──────── Dataset records
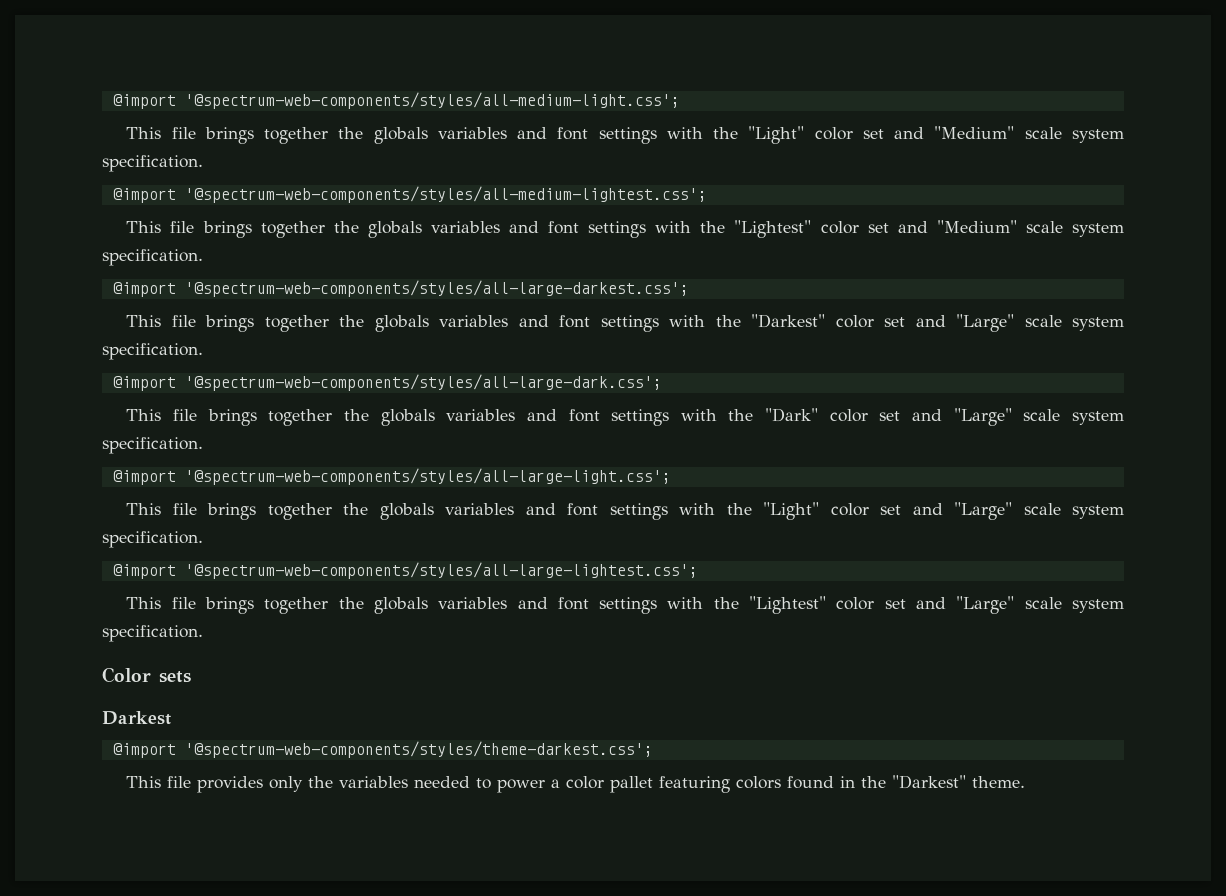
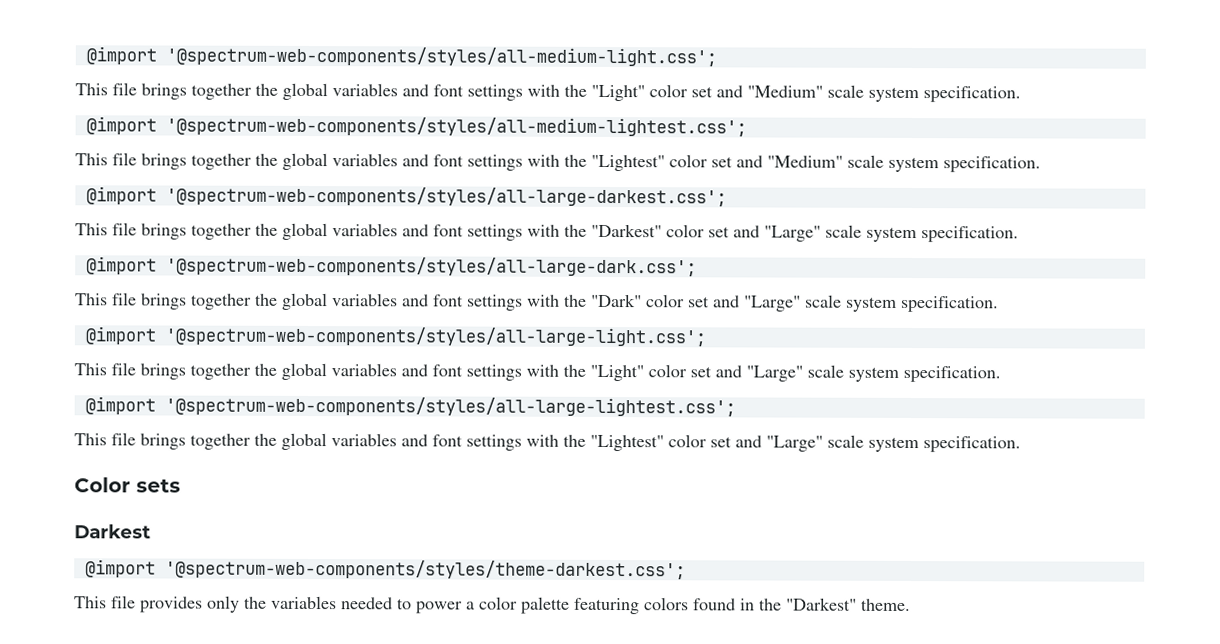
[373,127,428,144] globals -> [282,82,328,101] global
[367,221,422,238] globals -> [282,152,328,171] global
[374,315,429,332] globals -> [282,222,328,241] global
[380,409,435,426] globals -> [282,292,328,311] global
[379,503,434,520] globals -> [281,362,327,381] global
[373,597,428,614] globals -> [281,432,327,451] global
[610,776,654,793] pallet -> [521,596,570,614] palette

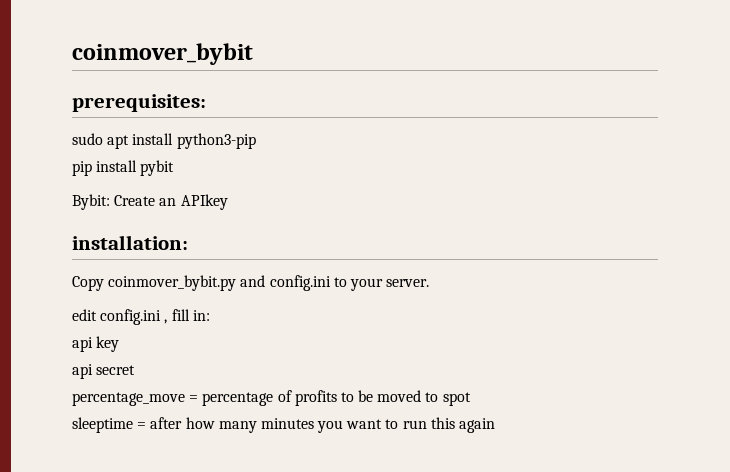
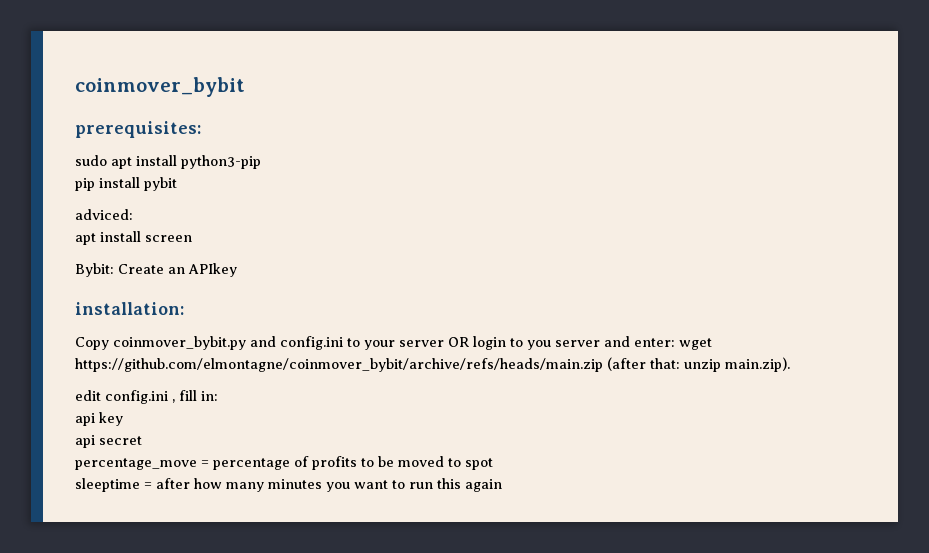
(175, 168) none -> [75,209,133,220] [75,231,192,245] // adviced: // apt install screen
[386,279,430,287] server. -> [399,336,712,350] [75,357,790,372] server OR login to you server and enter: wget https://github.com/elmontagne/coinmover_bybit/archive/refs/heads/main.zip (after that: unzip main.zip).

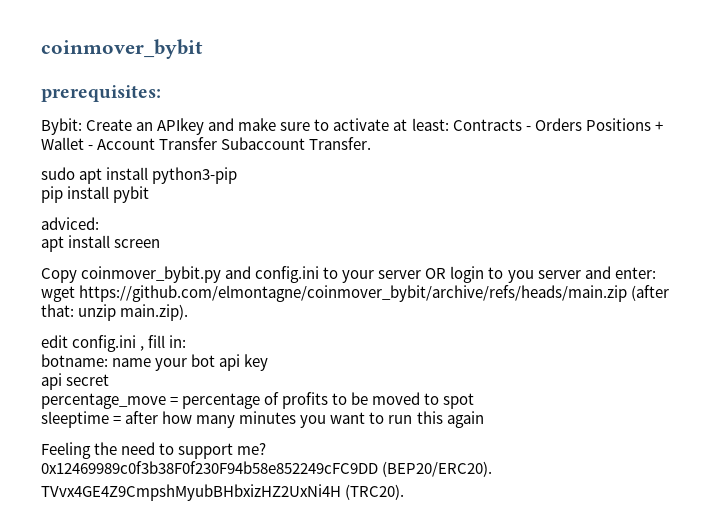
(201, 129) none -> [41,118,663,135] [41,137,372,150] // Bybit: Create an APIkey and make sure to activate at least: Contracts - Orders Positions + Wallet - Account Transfer Subaccount Transfer.
[75,263,237,277] [75,302,184,315] // Bybit: Create an APIkey // installation: -> (161, 243) none
(218, 396) none -> [41,354,216,371] botname: name your bot
(502, 485) none -> [41,442,267,459] [41,461,493,477] [41,484,405,501] // Feeling the need to support me? // 0x12469989c0f3b38F0f230F94b58e852249cFC9DD (BEP20/ERC20). // TVvx4GE4Z9CmpshMyubBHbxizHZ2UxNi4H (TRC20).

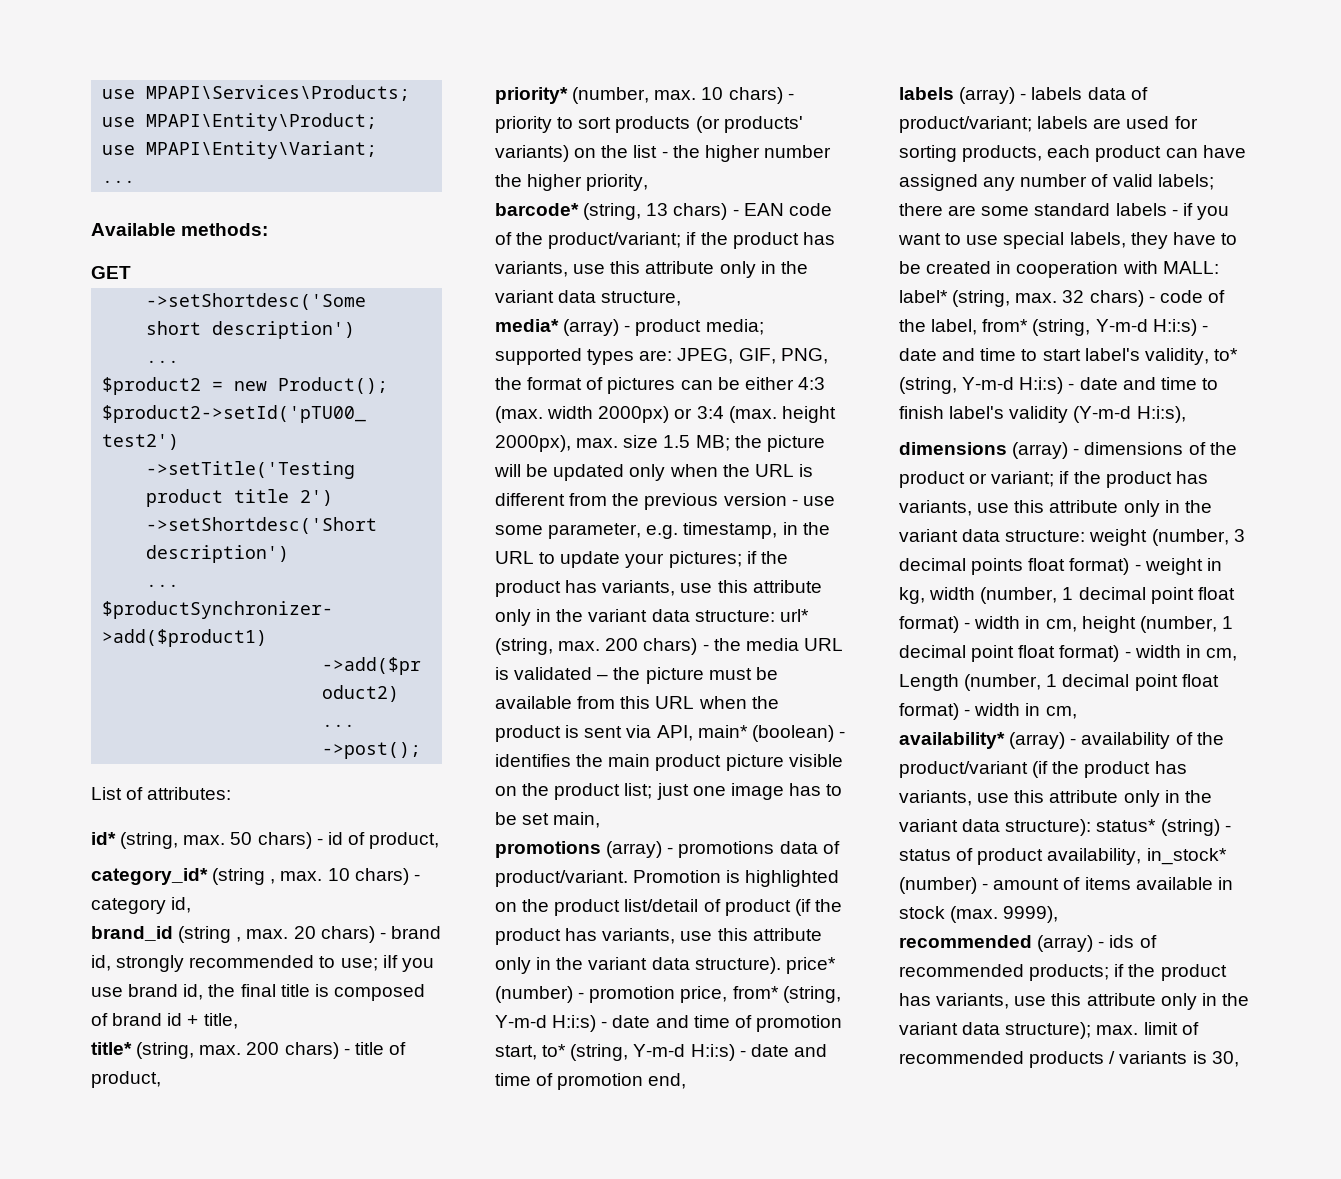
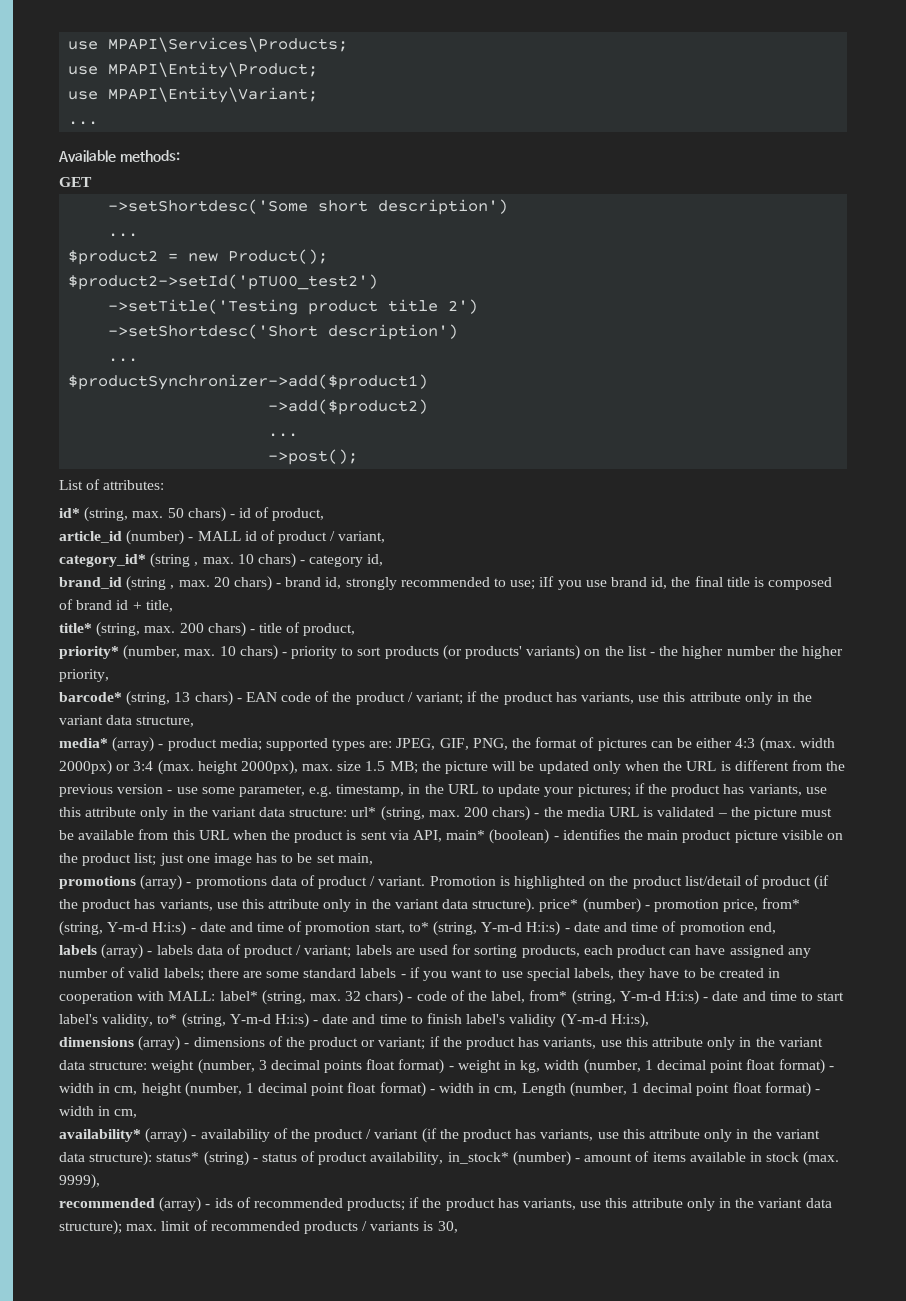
(440, 840) none -> [59,530,386,545] // article_id (number) - MALL id of product / variant,
[548,232,682,249] product/variant; -> [355,692,464,705] product / variant;
[495,870,628,887] product/variant. -> [318,876,426,889] product / variant.
[899,116,1032,133] product/variant; -> [244,945,352,958] product / variant;
[899,761,1028,778] product/variant -> [314,1129,419,1142] product / variant

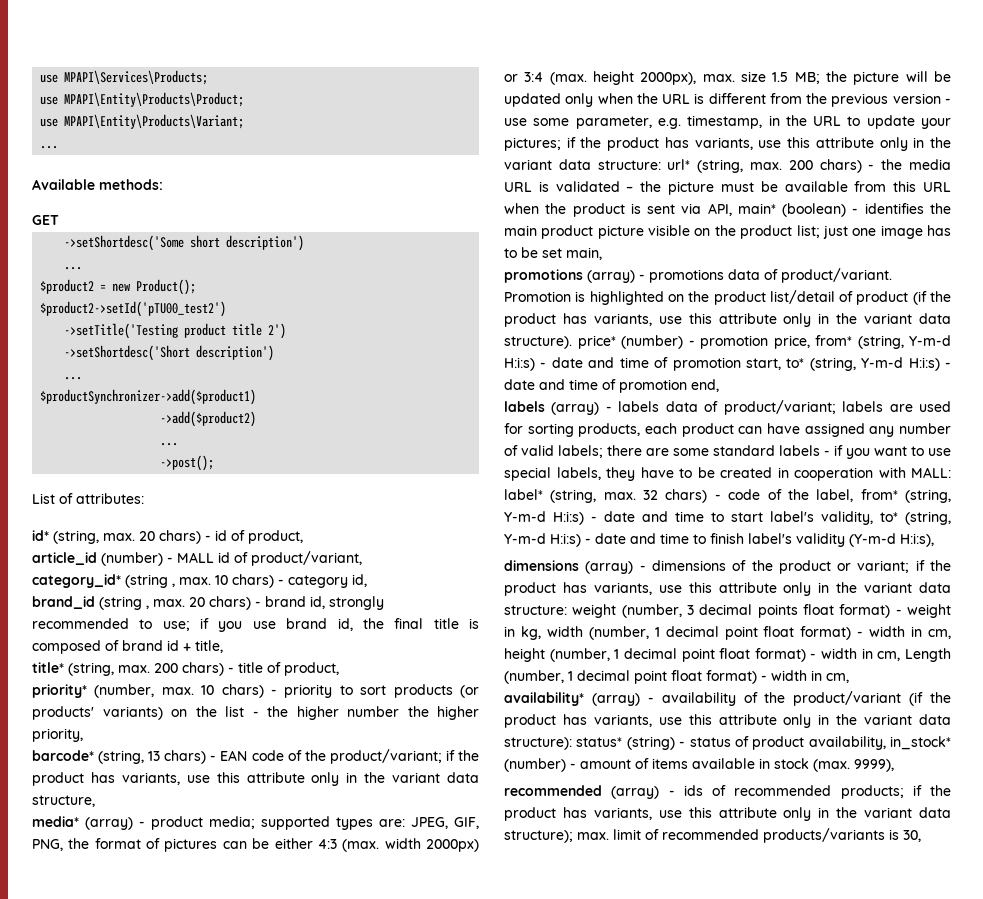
[108,62,319,78] [68,87,319,103] MPAPI\Entity\Product; // use MPAPI\Entity\Variant; -> [64,92,245,107] [40,114,245,129] MPAPI\Entity\Products\Product; // use MPAPI\Entity\Products\Variant;
[167,508,184,518] 50 -> [139,531,155,541] 20
[278,531,386,544] product / variant, -> [251,551,362,566] product/variant,
[539,576,555,587] iIf -> [200,618,210,629] if
[355,692,464,705] product / variant; -> [329,749,442,764] product/variant;
[318,876,426,889] product / variant. -> [781,268,892,283] product/variant.
[244,945,352,958] product / variant; -> [723,400,836,415] product/variant;
[314,1129,419,1142] product / variant -> [793,691,902,706] product/variant
[303,1221,420,1234] products / variants -> [763,828,885,843] products/variants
────────────────
Assignment
Please repeat, exactly and only, the lines from the one containing "[244,945,352,958] product / variant; ->" through the last line of the records, both included.

Written response
[244,945,352,958] product / variant; -> [723,400,836,415] product/variant;
[314,1129,419,1142] product / variant -> [793,691,902,706] product/variant
[303,1221,420,1234] products / variants -> [763,828,885,843] products/variants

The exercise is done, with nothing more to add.